Other great reads are:
	"Why don't my numbers add up?":
		http://floating-point-gui.de/
and
	"What Every Computer Scientist Should Know About Floating-Point Arithmetic":
		http://docs.oracle.com/cd/E19957-01/806-3568/ncg_goldberg.html
and also maybe
	"Comparing floating point numbers"
		https://randomascii.wordpress.com/2012/02/25/comparing-floating-point-numbers-2012-edition/

Now that you read them, and we are on the same boat, some further comments (from jmv):

Floats are (conceptually) approximate real numbers. That's why trig and other trascendental functions always answer Floats. That's why it is ok to round the result of operations. That's why Float is considered more general than Fraction in ST-80 and most Smalltalks. So, when we have a Float value, we must not think about it as a Rational but as a Real (actually as some unknown Real that could hopefully be close to the Rational we can actually represent). Keep this in mind when dealing with Floats, and especially avoid comparing them for equality.
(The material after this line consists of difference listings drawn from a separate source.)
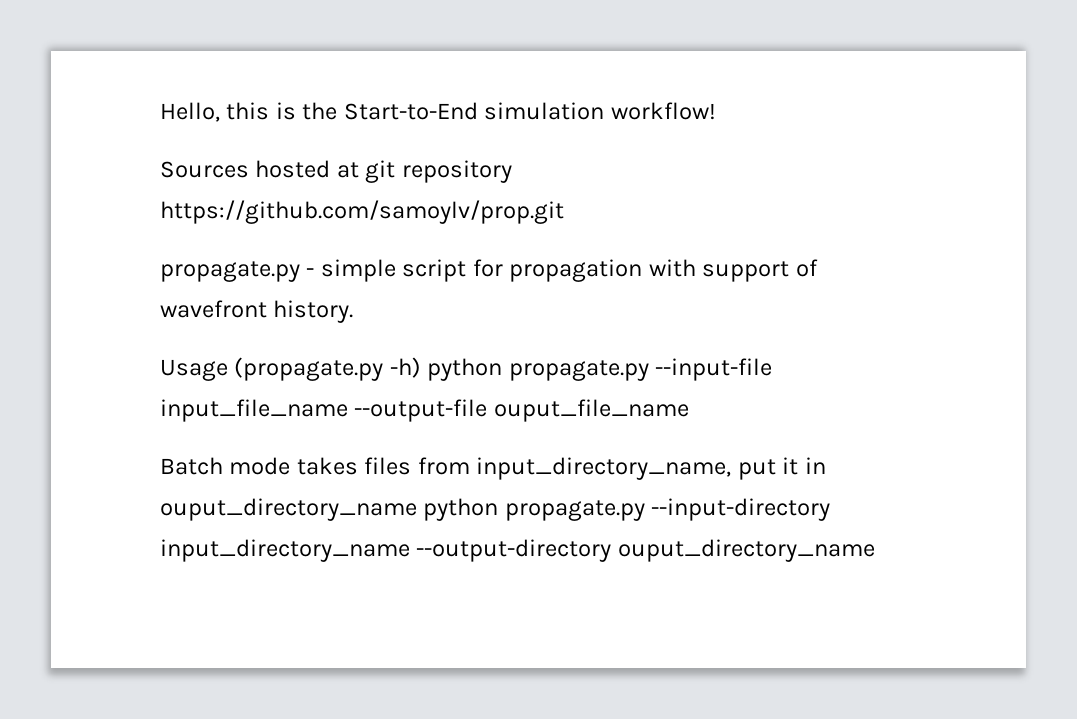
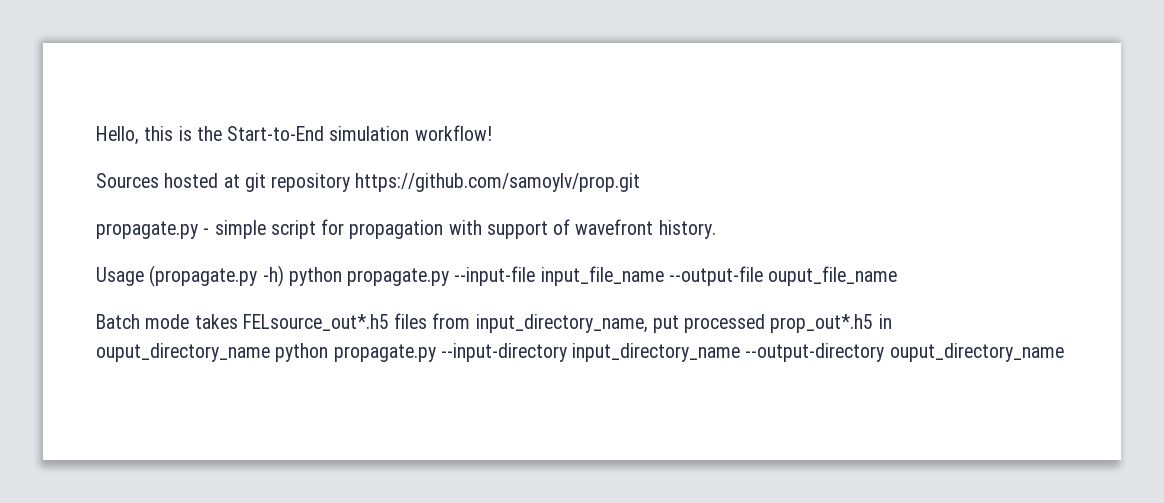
(358, 466) none -> [242,314,389,331] FELsource_out*.h5
[782,457,799,475] it -> [684,314,874,333] processed prop_out*.h5

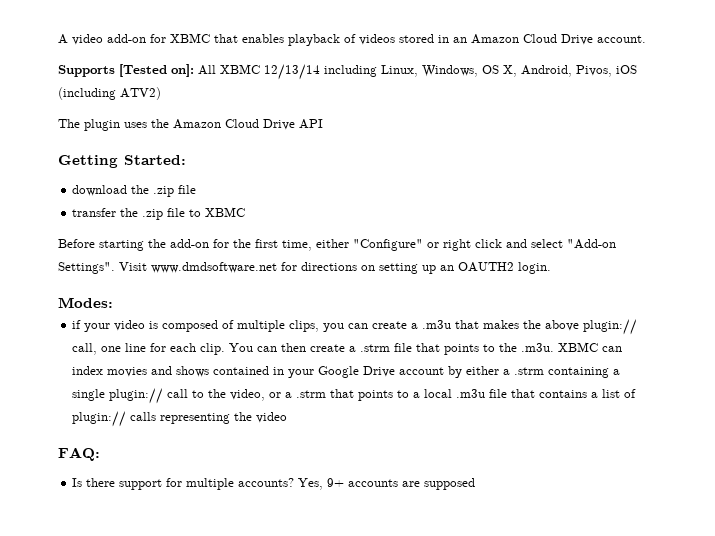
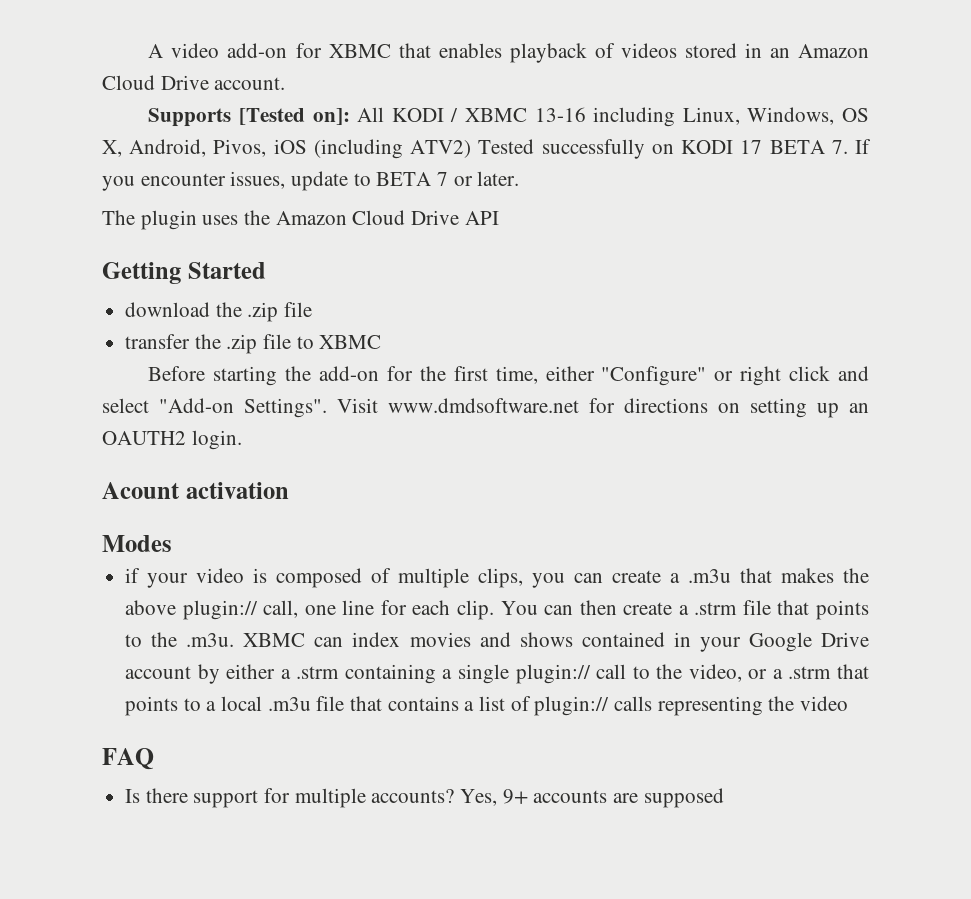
[220,64,320,80] XBMC 12/13/14 -> [391,107,586,122] KODI / XBMC 13-16
(161, 93) none -> [478,139,872,159] [102,171,520,191] Tested successfully on KODI 17 BETA 7. If you encounter issues, update to BETA 7 or later.
[124,155,186,165] Started: -> [187,262,266,279] Started
[58,297,113,308] Modes: -> [102,482,289,499] [102,535,172,552] Acount activation // Modes
[58,447,100,461] FAQ: -> [102,748,154,770] FAQ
When doing mixed operations with Floats and Fractions, Cuis, as most other Smalltalks, converts all values to Floats. Some other systems, including Pharo Smalltalk, Scheme and Lisp have two rules: when the answer is a Number, they convert to Float. But when the answer is a boolean (#<, #=, #<=, etc.) they convert to Fraction. We think this is a mistake. There should never be implicit conversions from Float to Fraction. Fractions are to hold exact values, and people expect Fractions to be exact. On the other hand, Floats are to hold approximations (and people should be aware of that!!). But an implicit conversion from Float to Fraction would give a Fraction that should not be considered an exact value (the value comes from an inexact Float), but that knowledge is lost, as it is an instance of Fraction.
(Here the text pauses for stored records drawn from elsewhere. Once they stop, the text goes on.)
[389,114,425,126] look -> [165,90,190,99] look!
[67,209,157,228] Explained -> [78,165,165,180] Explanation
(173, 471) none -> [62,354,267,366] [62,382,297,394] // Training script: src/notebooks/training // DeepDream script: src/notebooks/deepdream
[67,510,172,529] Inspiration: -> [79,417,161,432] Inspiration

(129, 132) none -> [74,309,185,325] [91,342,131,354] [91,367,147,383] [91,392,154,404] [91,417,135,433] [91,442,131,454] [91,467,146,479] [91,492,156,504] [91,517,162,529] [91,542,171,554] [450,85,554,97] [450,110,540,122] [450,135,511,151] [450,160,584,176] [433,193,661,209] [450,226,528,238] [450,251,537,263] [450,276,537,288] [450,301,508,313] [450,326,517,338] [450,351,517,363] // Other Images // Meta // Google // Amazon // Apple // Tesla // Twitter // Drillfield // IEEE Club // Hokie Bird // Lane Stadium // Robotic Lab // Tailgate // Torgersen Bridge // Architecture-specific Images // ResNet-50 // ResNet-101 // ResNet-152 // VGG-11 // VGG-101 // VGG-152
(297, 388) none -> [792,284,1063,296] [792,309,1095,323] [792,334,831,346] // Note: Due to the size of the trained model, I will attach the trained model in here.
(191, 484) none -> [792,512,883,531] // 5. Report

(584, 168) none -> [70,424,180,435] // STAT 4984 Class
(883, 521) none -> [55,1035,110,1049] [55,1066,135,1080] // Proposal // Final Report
If you want exact arithmetic, usual mathematical properties (like transitivity of equality), can live in the limited world of Rational numbers, and can afford a slight performance penalty, use Fraction instead. Avoid trascendental functions and never convert to Float.

In any case, most numeric computation is done on Float numbers. There are good reasons for that. One is that in most cases we don't need an exact answer. And in many cases we can't really have it: the inputs to algorithms already have a limited precision, or they use transcendental functions. And even when exact arithmetic is possible, if we are doing sound synthesis, 24 bits of resolution is enough. For image processing and graphics, the result is never more than 16 bits per channel. So, these fields don't really need 64 bit Doubles. 32 bit Floats are enough. Other fields do need 64 bit Doubles, like physics simulations and geometry. Games usually prefer special, faster 32 bit Float operations in GPUs that have greater errors but are faster.
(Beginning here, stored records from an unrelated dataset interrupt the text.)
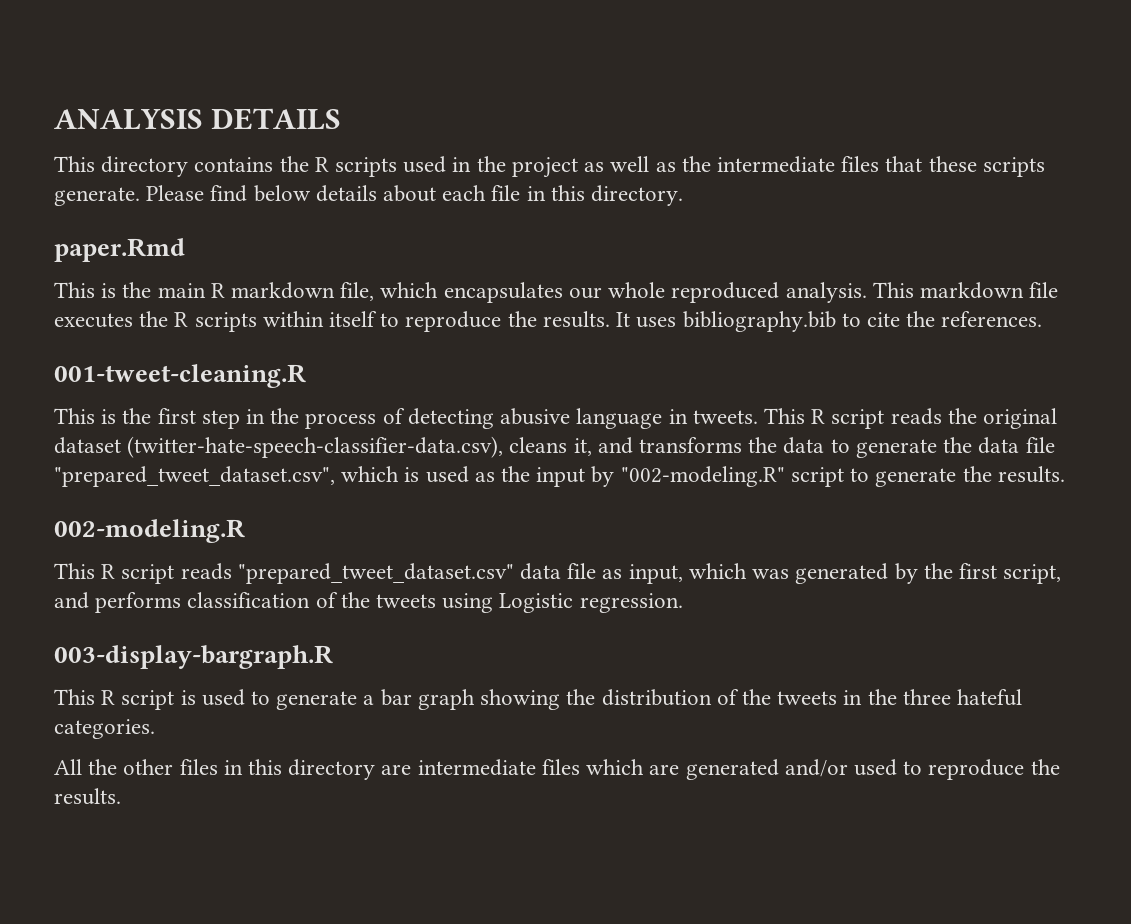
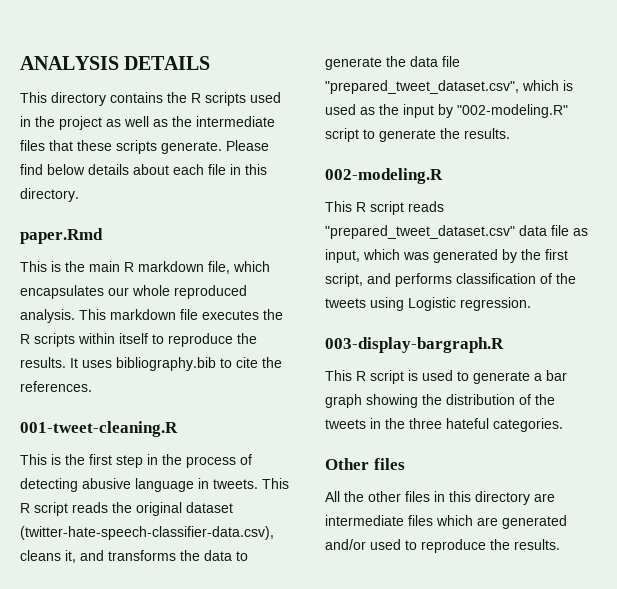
(155, 729) none -> [325,458,405,470] // Other files

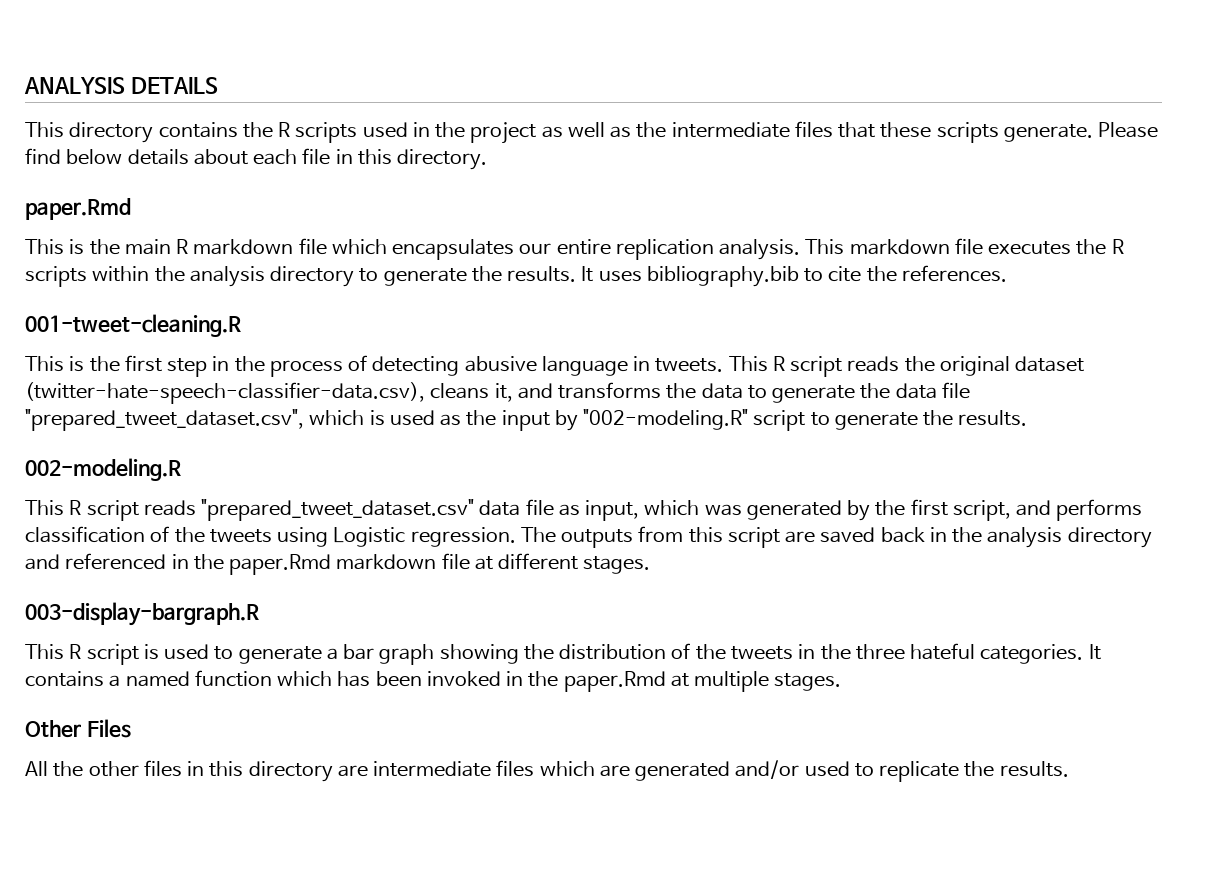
[208,261,230,274] file, -> [298,238,327,255] file
[132,285,247,299] whole reproduced -> [556,239,714,260] entire replication
[119,333,233,347] itself to reproduce -> [154,266,467,287] the analysis directory to generate
(531, 304) none -> [520,526,1152,548] [25,553,651,575] The outputs from this script are saved back in the analysis directory and referenced in the paper.Rmd markdown file at different stages.
(563, 425) none -> [1088,644,1101,660] [25,670,842,692] It contains a named function which has been invoked in the paper.Rmd at multiple stages.
[373,458,405,470] files -> [86,719,131,738] Files
[421,539,486,553] reproduce -> [879,761,960,782] replicate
There are some things that can be done to increase the confidence you can have on Float results. One is to do an error propagation analysis on the code you are running. This is not easy, but it is done for any widely used numerical method. Then, you can know real bounds and/or estimates of the errors made. So, understanding your inputs and your algorithms (for example error propagation, condition number, numeric stability), and using Float number if appropriate, is the usual advice.

Perhaps you have heard about "interval arithmetic". It is a bit better than simple Float, but doesn't really fix the problems.

The ultimate solution is to do Monte Carlo analysis, with random perturbation of inputs. After the Monte Carlo run, it is needed to do statistical analysis of possible correlations between the distributions of the random noise added to imputs and the result of the algorithm.

Additional food for thought: http://www.cs.berkeley.edu/~wkahan/Mindless.pdf . According to this, doing Monte Carlo as described above attacks a slightly different problem. This might be yet another reason (besides performance) to try something like the next paragraph. I (jmv) came up with it, and I don't really know if it has been described and or tried before or not. Mhhh. Maybe a defensive publication is in order.

A possibility that could be a practical solution, being much cheaper than Monte Carlo, but better than interval arithmetic, is to represent each value by 2 Floats: an estimation of the real value (i.e. an estimation of the mean value of the distribution of the corresponding Monte Carlo result), and an estimation of the error (i.e. an estimation of the standard deviation of the corresponding Monte Carlo result). Or perhaps even 3 of them. In addition to the estimation of the real value and an estimation of the error, we could add a hard bound on the error. In many cases it will be useless, because the error can not really be bound. But in those cases where it is possible to bound it, applications could really know about the quality of computed values.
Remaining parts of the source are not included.